Gleichzeitig schickten die USA zwei Raketen-Zerstörer der US-Marine in die baltischen Staaten, um Präsenz zu zeigen. „Die Sicherheitsbedenken der osteuropäischen Staaten sind für die US-amerikanische Außenpolitik ein wichtiger Faktor“, sagte Tony Blinken, nationaler Sicherheitsberater von Jo Biden, “auch wenn wir unsere Pläne eines Raketenabwehrsystems für Europa geändert haben.“ Auch Nato-Generalsekretär Anders Fogh Rasmussen versuchte, den skeptischen Nato-Mitgliedsländern entgegen zu kommen. „Es sollte keinen Zweifel daran geben, dass die Allianz seinen sicherheitspolitischen Kurs weiter vorantreiben wird und dass die Sicherheit jedes einzelnen Mitglieds  höchste Priorität hat“, sagte er während einer Rede in Brüssel.

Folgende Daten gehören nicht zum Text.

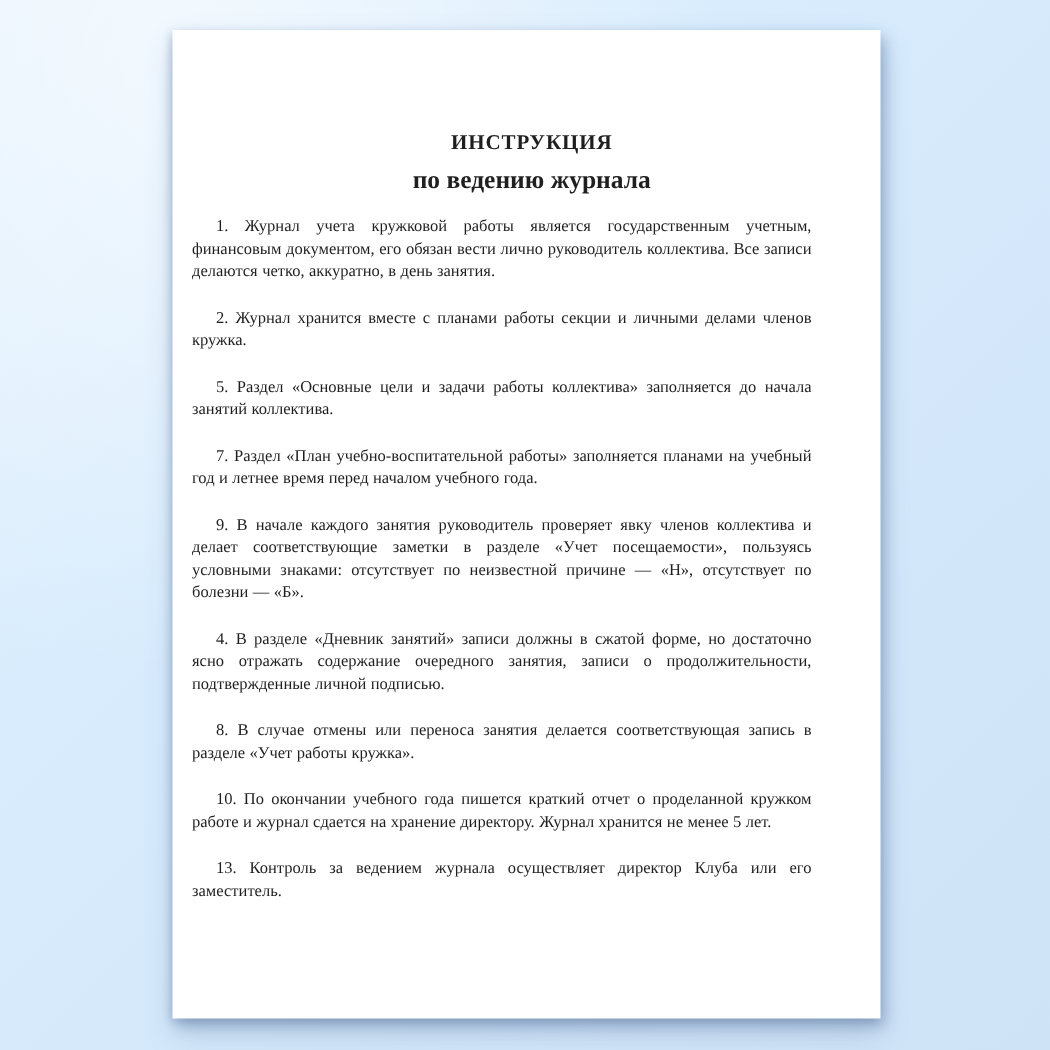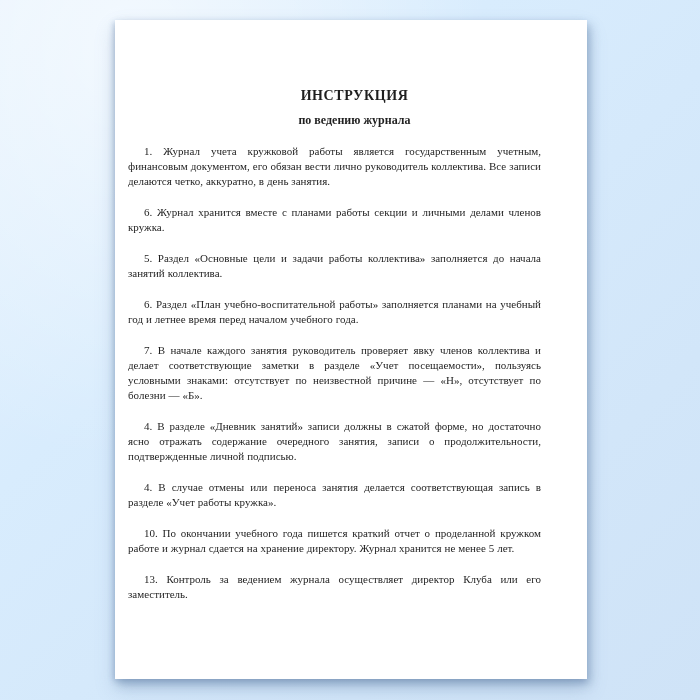--- a/index.html
+++ b/index.html
@@ -46,7 +46,7 @@
   .doc-subtitle {
     text-align: center;
     font-weight: bold;
-    font-size: 12px;
+    font-size: 17px;
     line-height: 16px;
     margin: 0 0 11px 0;
   }

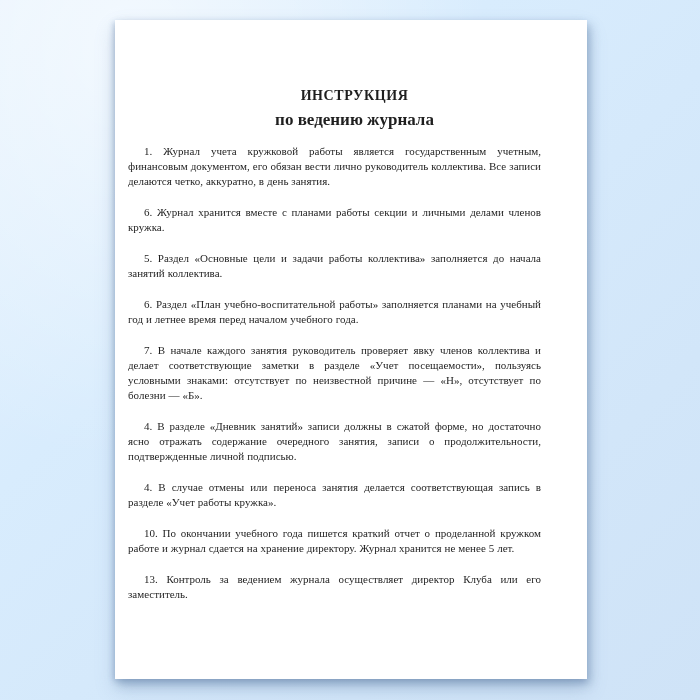--- a/index.html
+++ b/index.html
@@ -72,7 +72,7 @@
     </div>
     <div class="doc-body">
       <p class="para" lang="ru">1. Журнал учета кружковой работы является государственным учетным, финансовым документом, его обязан вести лично руководитель коллектива. Все записи делаются четко, аккуратно, в день занятия.</p>
-      <p class="para" lang="ru">6. Журнал хранится вместе с планами работы секции и личными делами членов кружка.</p>
+      <p class="para" lang="ru">2. Журнал хранится вместе с планами работы секции и личными делами членов кружка.</p>
       <p class="para" lang="ru">5. Раздел «Основные цели и задачи работы коллектива» заполняется до начала занятий коллектива.</p>
       <p class="para" lang="ru">6. Раздел «План учебно-воспитательной работы» заполняется планами на учебный год и летнее время перед началом учебного года.</p>
       <p class="para" lang="ru">7. В начале каждого занятия руководитель проверяет явку членов коллектива и делает соответствующие заметки в разделе «Учет посещаемости», пользуясь условными знаками: отсутствует по неизвестной причине — «Н», отсутствует по болезни — «Б».</p>

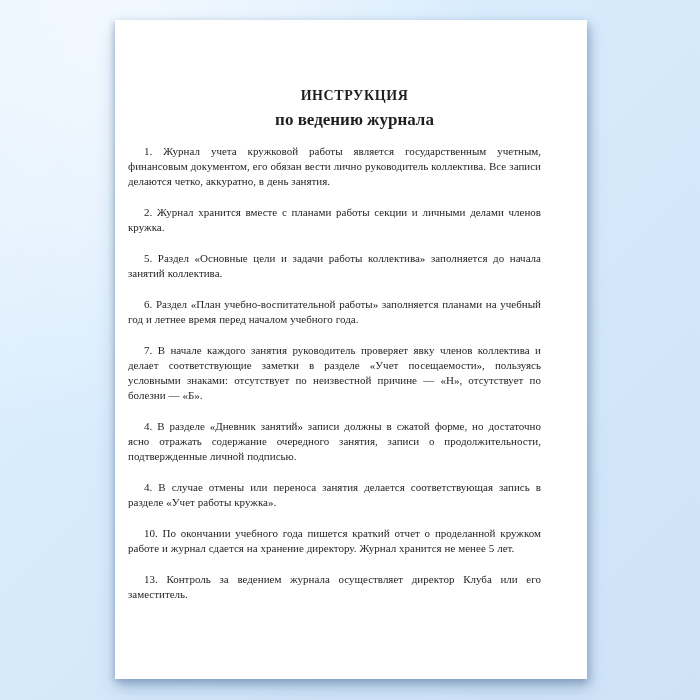--- a/index.html
+++ b/index.html
@@ -74,7 +74,7 @@
       <p class="para" lang="ru">1. Журнал учета кружковой работы является государственным учетным, финансовым документом, его обязан вести лично руководитель коллектива. Все записи делаются четко, аккуратно, в день занятия.</p>
       <p class="para" lang="ru">2. Журнал хранится вместе с планами работы секции и личными делами членов кружка.</p>
       <p class="para" lang="ru">5. Раздел «Основные цели и задачи работы коллектива» заполняется до начала занятий коллектива.</p>
-      <p class="para" lang="ru">6. Раздел «План учебно-воспитательной работы» заполняется планами на учебный год и летнее время перед началом учебного года.</p>
+      <p class="para" lang="ru">7. Раздел «План учебно-воспитательной работы» заполняется планами на учебный год и летнее время перед началом учебного года.</p>
       <p class="para" lang="ru">7. В начале каждого занятия руководитель проверяет явку членов коллектива и делает соответствующие заметки в разделе «Учет посещаемости», пользуясь условными знаками: отсутствует по неизвестной причине — «Н», отсутствует по болезни — «Б».</p>
       <p class="para" lang="ru">4. В разделе «Дневник занятий» записи должны в сжатой форме, но достаточно ясно отражать содержание очередного занятия, записи о продолжительности, подтвержденные личной подписью.</p>
       <p class="para" lang="ru">4. В случае отмены или переноса занятия делается соответствующая запись в разделе «Учет работы кружка».</p>

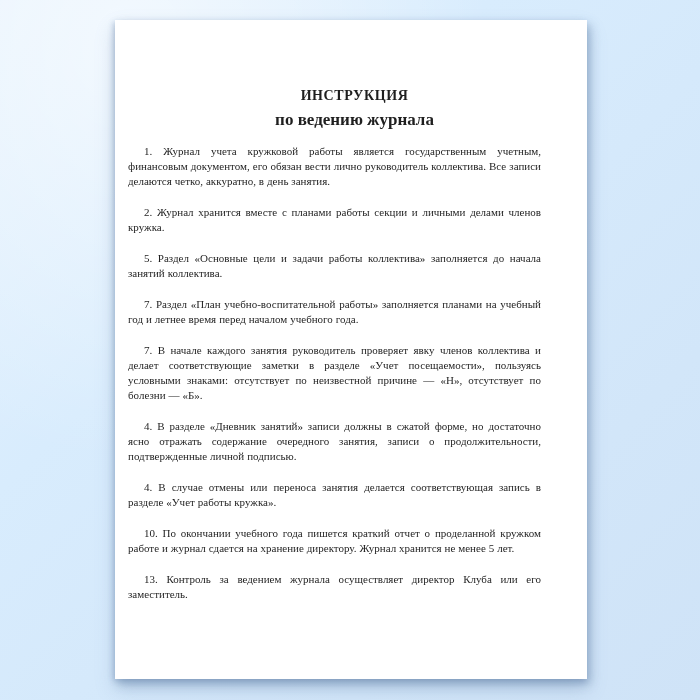--- a/index.html
+++ b/index.html
@@ -75,7 +75,7 @@
       <p class="para" lang="ru">2. Журнал хранится вместе с планами работы секции и личными делами членов кружка.</p>
       <p class="para" lang="ru">5. Раздел «Основные цели и задачи работы коллектива» заполняется до начала занятий коллектива.</p>
       <p class="para" lang="ru">7. Раздел «План учебно-воспитательной работы» заполняется планами на учебный год и летнее время перед началом учебного года.</p>
-      <p class="para" lang="ru">7. В начале каждого занятия руководитель проверяет явку членов коллектива и делает соответствующие заметки в разделе «Учет посещаемости», пользуясь условными знаками: отсутствует по неизвестной причине — «Н», отсутствует по болезни — «Б».</p>
+      <p class="para" lang="ru">9. В начале каждого занятия руководитель проверяет явку членов коллектива и делает соответствующие заметки в разделе «Учет посещаемости», пользуясь условными знаками: отсутствует по неизвестной причине — «Н», отсутствует по болезни — «Б».</p>
       <p class="para" lang="ru">4. В разделе «Дневник занятий» записи должны в сжатой форме, но достаточно ясно отражать содержание очередного занятия, записи о продолжительности, подтвержденные личной подписью.</p>
       <p class="para" lang="ru">4. В случае отмены или переноса занятия делается соответствующая запись в разделе «Учет работы кружка».</p>
       <p class="para" lang="ru">10. По окончании учебного года пишется краткий отчет о проделанной кружком работе и журнал сдается на хранение директору. Журнал хранится не менее 5 лет.</p>

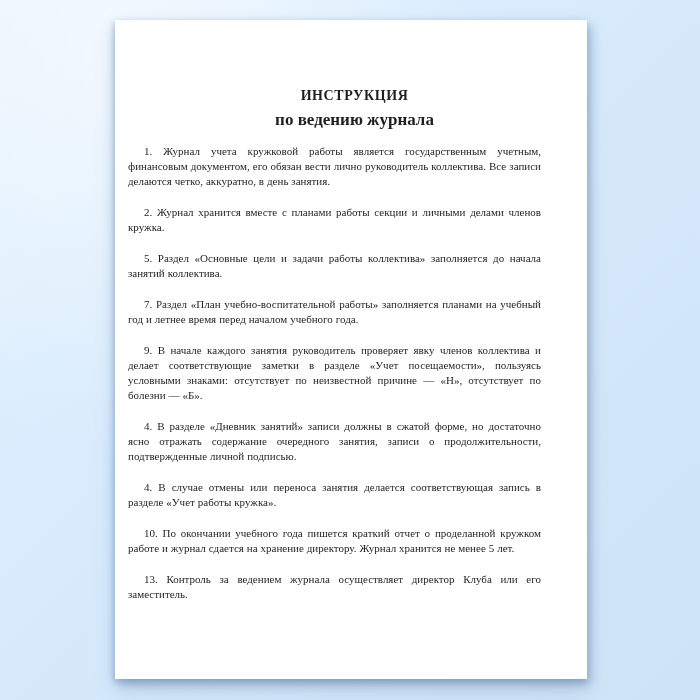--- a/index.html
+++ b/index.html
@@ -77,7 +77,7 @@
       <p class="para" lang="ru">7. Раздел «План учебно-воспитательной работы» заполняется планами на учебный год и летнее время перед началом учебного года.</p>
       <p class="para" lang="ru">9. В начале каждого занятия руководитель проверяет явку членов коллектива и делает соответствующие заметки в разделе «Учет посещаемости», пользуясь условными знаками: отсутствует по неизвестной причине — «Н», отсутствует по болезни — «Б».</p>
       <p class="para" lang="ru">4. В разделе «Дневник занятий» записи должны в сжатой форме, но достаточно ясно отражать содержание очередного занятия, записи о продолжительности, подтвержденные личной подписью.</p>
-      <p class="para" lang="ru">4. В случае отмены или переноса занятия делается соответствующая запись в разделе «Учет работы кружка».</p>
+      <p class="para" lang="ru">8. В случае отмены или переноса занятия делается соответствующая запись в разделе «Учет работы кружка».</p>
       <p class="para" lang="ru">10. По окончании учебного года пишется краткий отчет о проделанной кружком работе и журнал сдается на хранение директору. Журнал хранится не менее 5 лет.</p>
       <p class="para" lang="ru">13. Контроль за ведением журнала осуществляет директор Клуба или его заместитель.</p>
     </div>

Russland beharrt derweil auf seinem Interventionsanspruch, um die Interessen der russischen Staatsbürger – auch im Ausland – notfalls mit Waffengewalt durchzusetzen. Laut übereinstimmenden russischen Medienberichten hat das russische Parlament diesen Anspruch im Sommer dieses Jahres im Gesetzbuch verankert. Durch die Militärdoktrin 2010 und dem darin verankerten Recht, auch bei kleineren regionalen Konflikten taktische Nuklearwaffen präventiv einsetzen zu dürfen, hat die Drohkulisse, die Russland zukünftig besser gegen äußere Feinde schützen soll, eine neue Grundlage erhalten. Ein weiteres Säbelrasseln, das in den baltischen Staaten nicht ganz ohne Furcht wahrgenommen wird und die Frage nach Nato-Verteidigungsplänen erneut auf die Tagesordnung gebracht hat.

Die litauische Staatspräsidentin, Dalia Grybauskaite, die auch gerne als die „Eiserne Lady“ bezeichnet wird, kündigte indes an, dass die baltischen Staaten außenpolitisch künftig – besonders mit Blick auf die Verhandlungen über das neue Strategische Konzept der Nato – mit einer starken Stimme auftreten werden. „Ob für die baltischen Staaten in Zukunft solche Verteidigungspläne existieren werden, hängt maßgeblich von den Empfehlungen der Nato-Expertengruppe ab, die derzeit Pläne für die strategische Ausrichtung der zukünftigen Nato ausarbeitet“, sagte die amerikanische Botschafterin in Riga, Judith G. Garber.